I’m definitely going to miss it, perhaps controversially!
Yes, it definitely wasn’t an amazing ride towards the end. But even still, I don’t think it was as bad as many made it out to be. In my last trip report, it didn’t quite live up to my amazed preteen memories of it and I was maybe overly harsh on it for that reason. But in retrospect, it did have some good aspects.
It wasn’t the smoothest for sure and it had its dead spots in places, maybe prioritising visuals over ride experience at times. But even still, I didn’t think it was that rough compared to some stuff out there, it had airtime, it had speed, it had a lap bar restraint, and it had some unique elements!
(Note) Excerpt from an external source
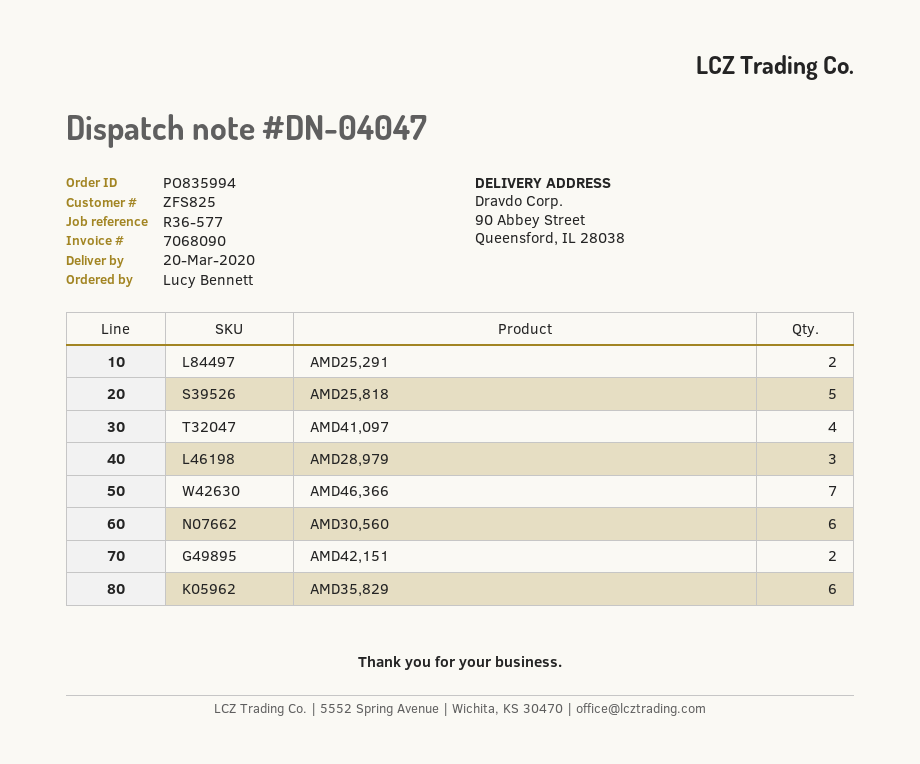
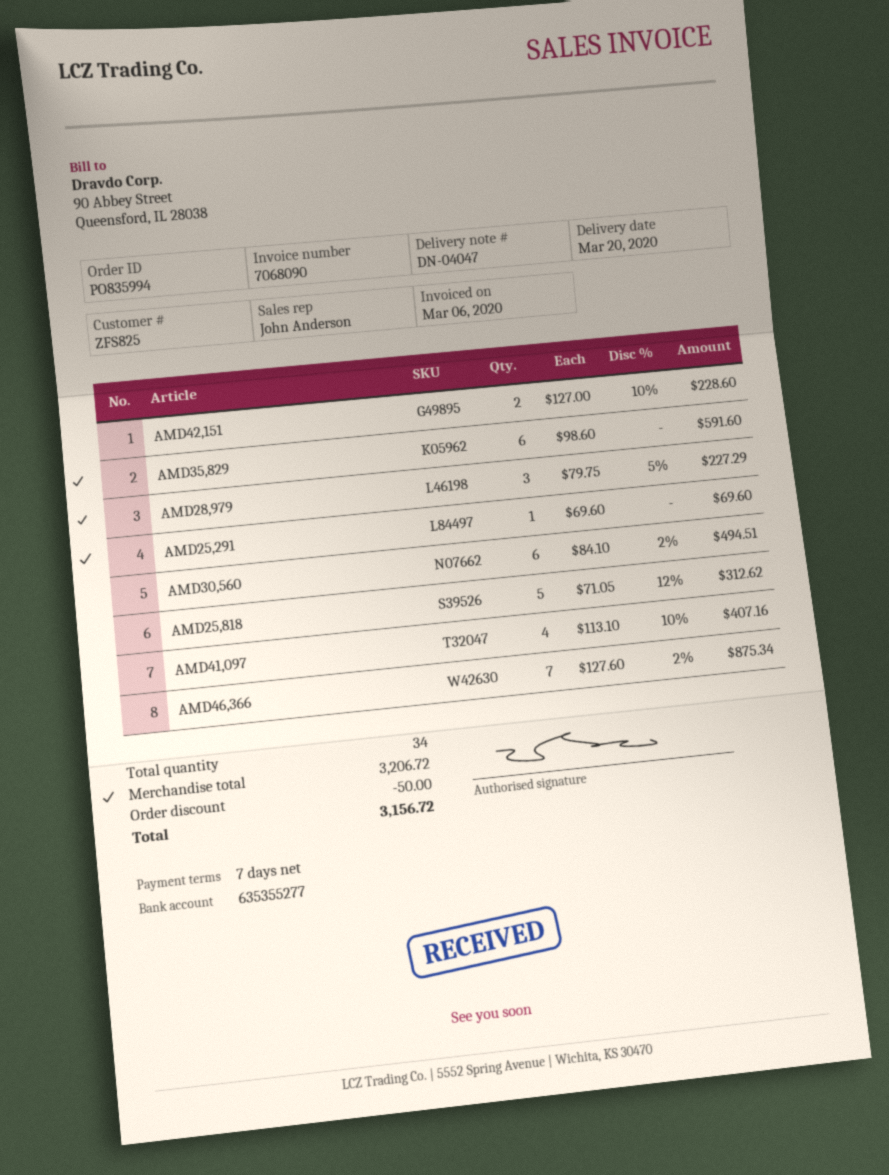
AMD25,291: 2 -> 1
This might sound like an odd sentiment, but I’d argue that things like the non-inverted loop, some of the overbanked stuff it tried and the general fluid nature of the ride almost seem to be an early attempt at the RMC-style quirky layout and element style that was popularised during the 2010s. Granted, not the most successful attempt, but it was an attempt all the same, and I’d argue that it did have a legitimate stab at “breaking the mould” of conservative coaster layout design, even if many other rides did it better in succeeding years.
From a personal standpoint, I’ll also miss it for the memories of how it once made me feel and the impression it once made on me. While it fell a bit in my estimations on my most recent visit to Universal in 2023 (out of 137 coasters, it currently sits at a 6/10 and somewhere just outside the top 50), the ride made a really strong impression on me when I first rode it in 2014.
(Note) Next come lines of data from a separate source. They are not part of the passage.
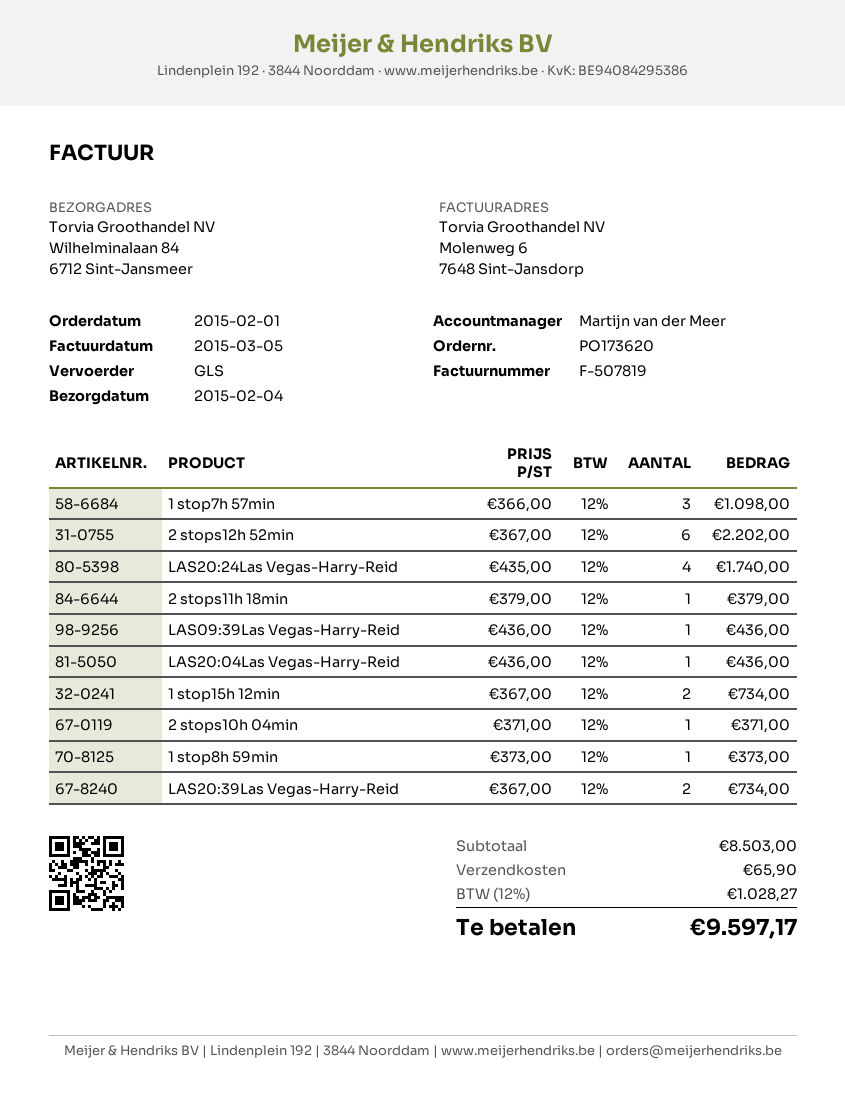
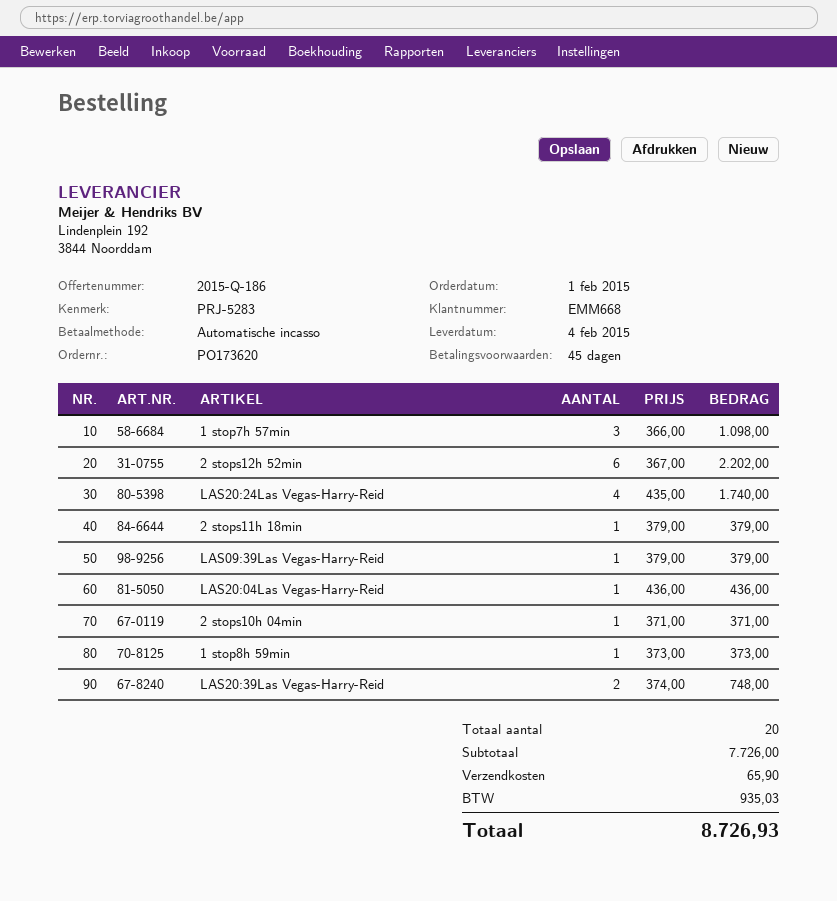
LAS09:39Las Vegas-Harry-Reid: 1 x 436.00 = 436.00 -> 1 x 379.00 = 379.00
1 stop15h 12min: 2 x 367.00 = 734.00 -> none
LAS20:39Las Vegas-Harry-Reid: 2 x 367.00 = 734.00 -> 2 x 374.00 = 748.00
subtotal: 8503.00 -> 7726.00
tax: 1028.27 -> 935.03
total: 9597.17 -> 8726.93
As an 11 year old British enthusiast who’d only grown tall enough to ride the very biggest coasters the previous year, Hollywood Rip Ride Rockit was among the earliest “big” coasters I rode, and was one of the very first “big” coasters I rode in a foreign theme park along with Hulk. At that time, it was one of the tallest and fastest coasters I’d ever been on (I think only Stealth would have been taller of what I’d ridden at that point?), and it was the first tall, fast coaster I’d been on with a properly long, sprawling layout (Stealth and Oblivion are many things, but long and sprawling they are not!). At the time, I remember being really wowed by the speed and the airtime, and the length of the thing and the way the speed and airtime seemingly continued was also something that really stuck out to me at the time. To be honest, it’s probably the first coaster I ever remember riding and audibly clocking a notable quantity of airtime; that non-inverted loop in particular definitely provided a memorable “Wow!” moment of airtime for 11 year old me, and the other airtime bits also stick in my mind! It was also a borderline night ride, I was sat next to my dad and shared it with him… and it was one of those experiences that was really quite special and really stuck in my head from that 2014 Florida trip. When I was only 11 years old, it also felt like such a huge ride to conquer (a coaster like that with a huge vertical lift hill and a big sprawling layout is definitely a big thing when you’re that small!), and to come off it and love it definitely gratified me and really stuck in my head. In those early enthusiast days, it definitely shot towards the very top of my list, and it was probably in close contention with The Swarm for the title of my favourite coaster at the time!
Yes, my high rating of it waned a little in 2016, and waned further in 2023 after I’d come back to Universal Orlando having since experienced a number of other modern airtime coasters with lap bars, and many more brilliant “big” coasters. But while trying not to sound too soppy, I’ll always have a soft spot for Hollywood Rip Ride Rockit, purely for the impression it made on me when I was 11. I’ll always remember how that ride made 11 year old me feel, and how, I dare say, it shaped the enthusiast years to come for me.